Caring for Gold: Social Reproduction and the Gendering of Mining's Social Value
Doris Buss, Carleton University (Canada)
'Responsible' gold has emerged as a type of legal category that embeds claims about the human rights, environmental and conflict-free origins of gold that is deemed 'responsible' or 'good', or 'fair' (as in trade). The production of this category occurs across scales engaging diverse actors all involved in efforts classified as 'improving' mining and transnational mineral supply chain regulation. While mining is often and historically associated with a hyper-masculine world of engineers and pit workers, responsible mining is more overtly oriented to the lives of women miners and feminised beneficiaries of mining. This paper draws from ethnographic research conducted over multiple years in a Kenya artisanal and small-scale gold mine (ASGM), together with participant observation at transnational mining policy meetings to explore how women's social reproduction roles are mobilized in the assemblage of 'responsible mining' as a policy category. More specifically, it considers how policy actors make claims about the inclusion of women's livelihoods -- and women's empowerment - to sustain the conditions of possibility for the transnational regulatory work of "good gold." The paper further considers how women's social reproductive labour becomes effectively coded into and sustaining of transnational supply chains of gold that rely upon gold mining as a poverty- alleviating livelihood.
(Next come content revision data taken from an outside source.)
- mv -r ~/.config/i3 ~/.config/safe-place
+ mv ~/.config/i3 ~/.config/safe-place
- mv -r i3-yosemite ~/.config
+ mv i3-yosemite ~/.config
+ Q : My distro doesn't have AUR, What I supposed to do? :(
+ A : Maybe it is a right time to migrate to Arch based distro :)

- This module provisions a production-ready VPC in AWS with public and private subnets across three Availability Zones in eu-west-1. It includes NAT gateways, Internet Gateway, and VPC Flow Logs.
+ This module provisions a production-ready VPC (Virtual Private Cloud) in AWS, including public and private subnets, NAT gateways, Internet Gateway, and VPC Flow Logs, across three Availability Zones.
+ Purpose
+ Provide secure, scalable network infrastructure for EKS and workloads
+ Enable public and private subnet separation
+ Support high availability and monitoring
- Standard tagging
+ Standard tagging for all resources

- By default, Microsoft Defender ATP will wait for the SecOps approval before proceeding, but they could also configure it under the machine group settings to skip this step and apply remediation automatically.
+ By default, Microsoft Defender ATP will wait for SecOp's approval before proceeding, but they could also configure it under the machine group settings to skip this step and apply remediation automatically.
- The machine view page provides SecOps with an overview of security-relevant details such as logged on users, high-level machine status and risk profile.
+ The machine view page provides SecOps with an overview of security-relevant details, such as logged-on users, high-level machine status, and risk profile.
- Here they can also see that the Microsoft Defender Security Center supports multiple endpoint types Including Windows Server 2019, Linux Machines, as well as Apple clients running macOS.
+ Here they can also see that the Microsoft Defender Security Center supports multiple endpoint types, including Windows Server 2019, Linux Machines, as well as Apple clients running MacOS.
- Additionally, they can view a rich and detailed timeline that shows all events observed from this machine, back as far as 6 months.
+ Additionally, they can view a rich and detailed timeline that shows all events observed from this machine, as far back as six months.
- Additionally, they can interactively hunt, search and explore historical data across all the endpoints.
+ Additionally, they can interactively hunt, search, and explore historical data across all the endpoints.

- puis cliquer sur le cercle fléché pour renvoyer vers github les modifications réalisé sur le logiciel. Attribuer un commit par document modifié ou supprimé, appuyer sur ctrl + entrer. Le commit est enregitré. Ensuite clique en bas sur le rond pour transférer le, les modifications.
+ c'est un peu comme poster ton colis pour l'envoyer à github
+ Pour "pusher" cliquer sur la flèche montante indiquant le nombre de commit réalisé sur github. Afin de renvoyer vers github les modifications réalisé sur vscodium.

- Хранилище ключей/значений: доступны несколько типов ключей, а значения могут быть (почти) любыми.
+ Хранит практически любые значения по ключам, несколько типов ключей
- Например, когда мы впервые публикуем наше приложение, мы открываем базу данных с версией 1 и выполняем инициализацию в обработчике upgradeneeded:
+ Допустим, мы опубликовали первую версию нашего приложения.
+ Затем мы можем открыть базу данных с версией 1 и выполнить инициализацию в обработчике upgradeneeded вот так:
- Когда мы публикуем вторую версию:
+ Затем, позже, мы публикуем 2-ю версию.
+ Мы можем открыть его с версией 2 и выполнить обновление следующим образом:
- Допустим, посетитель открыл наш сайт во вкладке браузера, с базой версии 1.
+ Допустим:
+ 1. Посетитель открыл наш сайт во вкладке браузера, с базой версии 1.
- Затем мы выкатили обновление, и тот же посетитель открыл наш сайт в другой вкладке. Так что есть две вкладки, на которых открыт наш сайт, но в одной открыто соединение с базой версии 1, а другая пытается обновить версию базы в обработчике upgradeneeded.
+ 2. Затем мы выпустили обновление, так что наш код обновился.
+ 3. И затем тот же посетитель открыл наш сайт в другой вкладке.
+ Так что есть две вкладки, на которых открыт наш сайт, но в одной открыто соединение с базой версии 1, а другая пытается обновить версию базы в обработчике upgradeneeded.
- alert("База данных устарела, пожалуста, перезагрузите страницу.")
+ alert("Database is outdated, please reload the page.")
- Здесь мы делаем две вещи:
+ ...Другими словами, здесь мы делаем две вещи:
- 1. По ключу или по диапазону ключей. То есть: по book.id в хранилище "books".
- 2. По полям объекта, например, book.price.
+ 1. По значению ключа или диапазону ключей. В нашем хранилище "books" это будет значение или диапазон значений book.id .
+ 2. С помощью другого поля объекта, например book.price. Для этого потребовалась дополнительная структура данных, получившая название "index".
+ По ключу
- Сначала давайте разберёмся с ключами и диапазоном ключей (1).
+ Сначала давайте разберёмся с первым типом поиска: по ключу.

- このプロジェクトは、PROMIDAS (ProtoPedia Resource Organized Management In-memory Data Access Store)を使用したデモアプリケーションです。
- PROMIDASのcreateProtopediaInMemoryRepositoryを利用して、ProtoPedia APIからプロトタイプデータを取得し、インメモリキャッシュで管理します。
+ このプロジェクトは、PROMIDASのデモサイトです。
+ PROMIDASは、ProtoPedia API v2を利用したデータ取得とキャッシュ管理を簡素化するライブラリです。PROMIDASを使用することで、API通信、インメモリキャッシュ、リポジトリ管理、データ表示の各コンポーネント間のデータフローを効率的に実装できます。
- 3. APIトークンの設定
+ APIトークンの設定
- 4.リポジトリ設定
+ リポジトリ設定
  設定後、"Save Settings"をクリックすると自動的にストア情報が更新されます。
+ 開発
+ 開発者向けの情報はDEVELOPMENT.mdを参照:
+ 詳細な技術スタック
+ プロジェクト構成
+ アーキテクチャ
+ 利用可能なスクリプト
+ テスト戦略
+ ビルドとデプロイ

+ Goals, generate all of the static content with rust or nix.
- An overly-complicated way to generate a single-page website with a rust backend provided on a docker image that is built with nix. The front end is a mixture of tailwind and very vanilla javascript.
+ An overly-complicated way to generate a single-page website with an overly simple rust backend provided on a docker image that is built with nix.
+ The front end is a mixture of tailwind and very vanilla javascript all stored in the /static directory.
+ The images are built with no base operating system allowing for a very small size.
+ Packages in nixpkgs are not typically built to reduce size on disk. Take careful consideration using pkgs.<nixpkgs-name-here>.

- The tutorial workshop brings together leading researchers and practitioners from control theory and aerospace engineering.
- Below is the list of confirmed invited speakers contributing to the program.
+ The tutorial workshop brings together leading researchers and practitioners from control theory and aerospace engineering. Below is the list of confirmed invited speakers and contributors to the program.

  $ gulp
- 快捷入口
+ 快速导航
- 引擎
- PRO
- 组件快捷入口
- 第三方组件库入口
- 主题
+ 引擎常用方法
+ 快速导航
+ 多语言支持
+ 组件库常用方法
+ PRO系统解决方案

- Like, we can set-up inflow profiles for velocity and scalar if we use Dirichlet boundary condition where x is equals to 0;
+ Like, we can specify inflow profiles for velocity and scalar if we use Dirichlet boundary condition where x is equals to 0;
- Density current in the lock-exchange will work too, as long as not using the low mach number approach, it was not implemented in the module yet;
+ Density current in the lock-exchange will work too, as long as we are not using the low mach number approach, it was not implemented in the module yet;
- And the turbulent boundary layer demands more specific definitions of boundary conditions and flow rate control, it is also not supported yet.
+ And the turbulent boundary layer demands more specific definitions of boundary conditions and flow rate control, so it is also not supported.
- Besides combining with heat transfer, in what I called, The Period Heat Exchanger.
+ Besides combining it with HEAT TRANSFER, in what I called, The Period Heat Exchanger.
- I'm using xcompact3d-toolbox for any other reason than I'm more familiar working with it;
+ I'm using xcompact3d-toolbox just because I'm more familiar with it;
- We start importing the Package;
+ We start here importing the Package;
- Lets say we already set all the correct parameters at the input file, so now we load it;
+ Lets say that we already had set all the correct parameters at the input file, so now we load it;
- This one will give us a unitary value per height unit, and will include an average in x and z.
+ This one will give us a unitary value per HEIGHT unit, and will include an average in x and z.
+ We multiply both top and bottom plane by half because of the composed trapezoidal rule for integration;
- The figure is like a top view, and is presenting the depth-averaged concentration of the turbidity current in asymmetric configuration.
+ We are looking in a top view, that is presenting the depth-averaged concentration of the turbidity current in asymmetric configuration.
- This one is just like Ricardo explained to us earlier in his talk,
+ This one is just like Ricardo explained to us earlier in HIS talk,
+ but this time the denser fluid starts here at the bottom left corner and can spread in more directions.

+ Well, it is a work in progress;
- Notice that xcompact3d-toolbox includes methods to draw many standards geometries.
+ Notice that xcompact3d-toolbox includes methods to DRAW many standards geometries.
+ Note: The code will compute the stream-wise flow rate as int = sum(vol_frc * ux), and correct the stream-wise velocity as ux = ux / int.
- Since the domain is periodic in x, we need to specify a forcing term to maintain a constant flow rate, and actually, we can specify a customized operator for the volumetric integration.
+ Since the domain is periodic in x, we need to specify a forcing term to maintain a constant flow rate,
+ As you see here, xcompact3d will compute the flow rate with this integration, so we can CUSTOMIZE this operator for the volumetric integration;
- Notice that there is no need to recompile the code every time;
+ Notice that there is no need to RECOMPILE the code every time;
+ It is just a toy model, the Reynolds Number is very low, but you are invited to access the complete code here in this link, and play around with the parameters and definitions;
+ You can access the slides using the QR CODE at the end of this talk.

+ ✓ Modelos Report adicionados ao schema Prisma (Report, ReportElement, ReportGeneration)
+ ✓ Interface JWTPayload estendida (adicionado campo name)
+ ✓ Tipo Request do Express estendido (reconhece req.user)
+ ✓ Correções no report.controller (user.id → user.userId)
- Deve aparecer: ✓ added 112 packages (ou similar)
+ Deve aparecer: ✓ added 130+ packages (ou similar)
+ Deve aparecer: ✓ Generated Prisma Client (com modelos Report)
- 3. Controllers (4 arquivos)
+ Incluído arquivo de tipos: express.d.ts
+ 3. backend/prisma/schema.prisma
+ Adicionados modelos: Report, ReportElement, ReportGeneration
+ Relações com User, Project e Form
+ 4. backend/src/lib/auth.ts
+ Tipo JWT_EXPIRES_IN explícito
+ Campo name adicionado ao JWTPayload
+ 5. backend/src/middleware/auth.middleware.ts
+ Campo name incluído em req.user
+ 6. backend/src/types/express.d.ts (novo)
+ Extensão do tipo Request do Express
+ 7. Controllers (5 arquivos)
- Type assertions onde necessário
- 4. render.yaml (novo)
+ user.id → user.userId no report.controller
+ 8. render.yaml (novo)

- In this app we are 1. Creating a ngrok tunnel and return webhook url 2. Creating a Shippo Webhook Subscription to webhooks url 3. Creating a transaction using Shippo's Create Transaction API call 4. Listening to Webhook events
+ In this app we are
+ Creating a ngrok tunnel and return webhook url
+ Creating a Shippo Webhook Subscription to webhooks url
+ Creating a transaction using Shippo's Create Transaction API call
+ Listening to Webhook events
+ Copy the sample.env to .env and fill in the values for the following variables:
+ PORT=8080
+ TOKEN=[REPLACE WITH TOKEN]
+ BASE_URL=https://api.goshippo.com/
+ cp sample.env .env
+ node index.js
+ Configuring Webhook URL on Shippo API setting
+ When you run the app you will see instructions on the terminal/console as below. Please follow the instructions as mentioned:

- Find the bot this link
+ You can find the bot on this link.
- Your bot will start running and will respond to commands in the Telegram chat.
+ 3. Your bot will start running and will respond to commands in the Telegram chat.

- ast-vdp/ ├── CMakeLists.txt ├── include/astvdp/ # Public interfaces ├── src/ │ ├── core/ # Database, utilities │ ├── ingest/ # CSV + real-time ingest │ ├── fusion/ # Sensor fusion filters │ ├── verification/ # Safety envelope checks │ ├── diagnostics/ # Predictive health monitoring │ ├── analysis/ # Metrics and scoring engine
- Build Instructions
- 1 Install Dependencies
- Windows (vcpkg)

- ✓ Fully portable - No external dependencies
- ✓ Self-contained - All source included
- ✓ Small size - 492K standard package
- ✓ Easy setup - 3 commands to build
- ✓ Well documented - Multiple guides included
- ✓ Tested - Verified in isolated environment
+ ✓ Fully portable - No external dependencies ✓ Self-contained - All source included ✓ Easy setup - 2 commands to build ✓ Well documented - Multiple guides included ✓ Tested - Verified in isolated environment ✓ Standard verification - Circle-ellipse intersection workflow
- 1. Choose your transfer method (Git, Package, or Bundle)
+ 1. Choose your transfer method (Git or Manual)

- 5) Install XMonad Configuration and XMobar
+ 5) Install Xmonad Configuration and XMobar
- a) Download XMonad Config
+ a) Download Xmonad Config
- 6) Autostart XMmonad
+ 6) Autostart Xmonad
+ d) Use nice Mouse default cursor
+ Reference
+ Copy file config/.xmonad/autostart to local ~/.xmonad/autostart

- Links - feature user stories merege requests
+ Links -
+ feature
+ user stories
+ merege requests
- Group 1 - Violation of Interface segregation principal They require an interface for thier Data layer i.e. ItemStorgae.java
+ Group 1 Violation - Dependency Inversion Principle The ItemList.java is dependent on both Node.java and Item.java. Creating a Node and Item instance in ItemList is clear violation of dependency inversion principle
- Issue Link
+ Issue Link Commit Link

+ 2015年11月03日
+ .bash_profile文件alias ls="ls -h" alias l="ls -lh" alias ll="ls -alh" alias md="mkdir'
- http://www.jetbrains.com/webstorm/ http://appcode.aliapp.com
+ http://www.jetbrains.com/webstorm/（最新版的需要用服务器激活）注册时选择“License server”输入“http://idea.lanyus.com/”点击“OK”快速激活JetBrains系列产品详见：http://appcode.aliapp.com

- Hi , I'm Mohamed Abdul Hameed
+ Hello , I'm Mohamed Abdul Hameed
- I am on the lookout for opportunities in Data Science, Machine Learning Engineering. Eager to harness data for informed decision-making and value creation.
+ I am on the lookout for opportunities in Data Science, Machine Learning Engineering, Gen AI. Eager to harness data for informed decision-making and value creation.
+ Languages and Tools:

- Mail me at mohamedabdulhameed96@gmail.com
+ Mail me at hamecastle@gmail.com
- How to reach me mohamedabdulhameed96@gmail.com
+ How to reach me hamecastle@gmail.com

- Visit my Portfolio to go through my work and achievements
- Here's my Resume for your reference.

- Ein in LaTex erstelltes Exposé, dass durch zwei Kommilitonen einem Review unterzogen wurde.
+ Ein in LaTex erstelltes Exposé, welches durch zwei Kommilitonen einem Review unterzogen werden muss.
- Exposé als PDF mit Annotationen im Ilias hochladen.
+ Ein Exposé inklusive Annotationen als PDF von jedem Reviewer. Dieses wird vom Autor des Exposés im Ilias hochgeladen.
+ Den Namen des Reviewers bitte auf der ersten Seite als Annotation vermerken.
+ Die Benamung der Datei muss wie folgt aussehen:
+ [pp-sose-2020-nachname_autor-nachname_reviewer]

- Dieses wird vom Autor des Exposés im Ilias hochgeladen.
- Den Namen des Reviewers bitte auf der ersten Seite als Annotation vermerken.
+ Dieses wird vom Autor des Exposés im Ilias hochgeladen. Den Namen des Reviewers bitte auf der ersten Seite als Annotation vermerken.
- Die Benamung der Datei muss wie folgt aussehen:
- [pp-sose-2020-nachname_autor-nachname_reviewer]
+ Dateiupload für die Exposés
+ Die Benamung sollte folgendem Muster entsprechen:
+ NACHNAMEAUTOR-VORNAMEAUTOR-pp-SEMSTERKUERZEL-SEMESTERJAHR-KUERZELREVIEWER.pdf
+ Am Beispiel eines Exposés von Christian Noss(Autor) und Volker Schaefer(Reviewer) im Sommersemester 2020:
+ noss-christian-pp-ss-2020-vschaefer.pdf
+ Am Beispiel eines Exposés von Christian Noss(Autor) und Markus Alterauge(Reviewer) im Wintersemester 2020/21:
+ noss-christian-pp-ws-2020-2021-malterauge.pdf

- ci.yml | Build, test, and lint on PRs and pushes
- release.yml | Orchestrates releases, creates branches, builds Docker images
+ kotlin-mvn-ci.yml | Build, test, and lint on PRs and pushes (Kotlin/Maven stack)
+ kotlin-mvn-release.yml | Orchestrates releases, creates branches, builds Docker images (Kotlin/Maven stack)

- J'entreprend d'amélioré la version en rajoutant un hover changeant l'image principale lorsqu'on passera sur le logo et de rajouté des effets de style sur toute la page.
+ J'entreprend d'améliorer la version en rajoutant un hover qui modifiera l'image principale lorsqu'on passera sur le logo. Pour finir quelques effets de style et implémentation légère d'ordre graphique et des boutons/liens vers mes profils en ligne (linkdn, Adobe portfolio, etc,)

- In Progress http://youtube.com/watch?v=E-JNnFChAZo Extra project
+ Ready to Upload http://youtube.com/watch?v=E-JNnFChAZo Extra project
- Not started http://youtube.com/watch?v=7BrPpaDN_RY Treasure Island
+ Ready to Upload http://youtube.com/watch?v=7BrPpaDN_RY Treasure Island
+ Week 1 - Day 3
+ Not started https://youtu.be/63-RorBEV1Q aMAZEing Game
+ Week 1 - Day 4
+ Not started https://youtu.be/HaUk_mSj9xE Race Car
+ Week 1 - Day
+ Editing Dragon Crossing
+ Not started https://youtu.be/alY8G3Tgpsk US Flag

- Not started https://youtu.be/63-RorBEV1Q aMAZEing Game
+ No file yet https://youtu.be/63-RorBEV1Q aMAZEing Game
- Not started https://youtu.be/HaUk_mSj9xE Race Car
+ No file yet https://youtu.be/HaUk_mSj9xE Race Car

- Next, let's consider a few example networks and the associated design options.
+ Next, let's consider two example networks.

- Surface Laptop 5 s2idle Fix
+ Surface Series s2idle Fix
Time allowing, the paper includes reflections on the tensions in doing ethnographic research in both mining areas and transnational mining policy sites in which the rhetorical invocation of 'women miners' sustains conflicting policy narratives of mining as responsible, in which women miners are celebrated as mining's future, and mining as (not yet) modern, in which women miners are seen as dangerous.
This presentation is part of a series of three sessions on Global Mineral Governance, organized by Chris Huggins.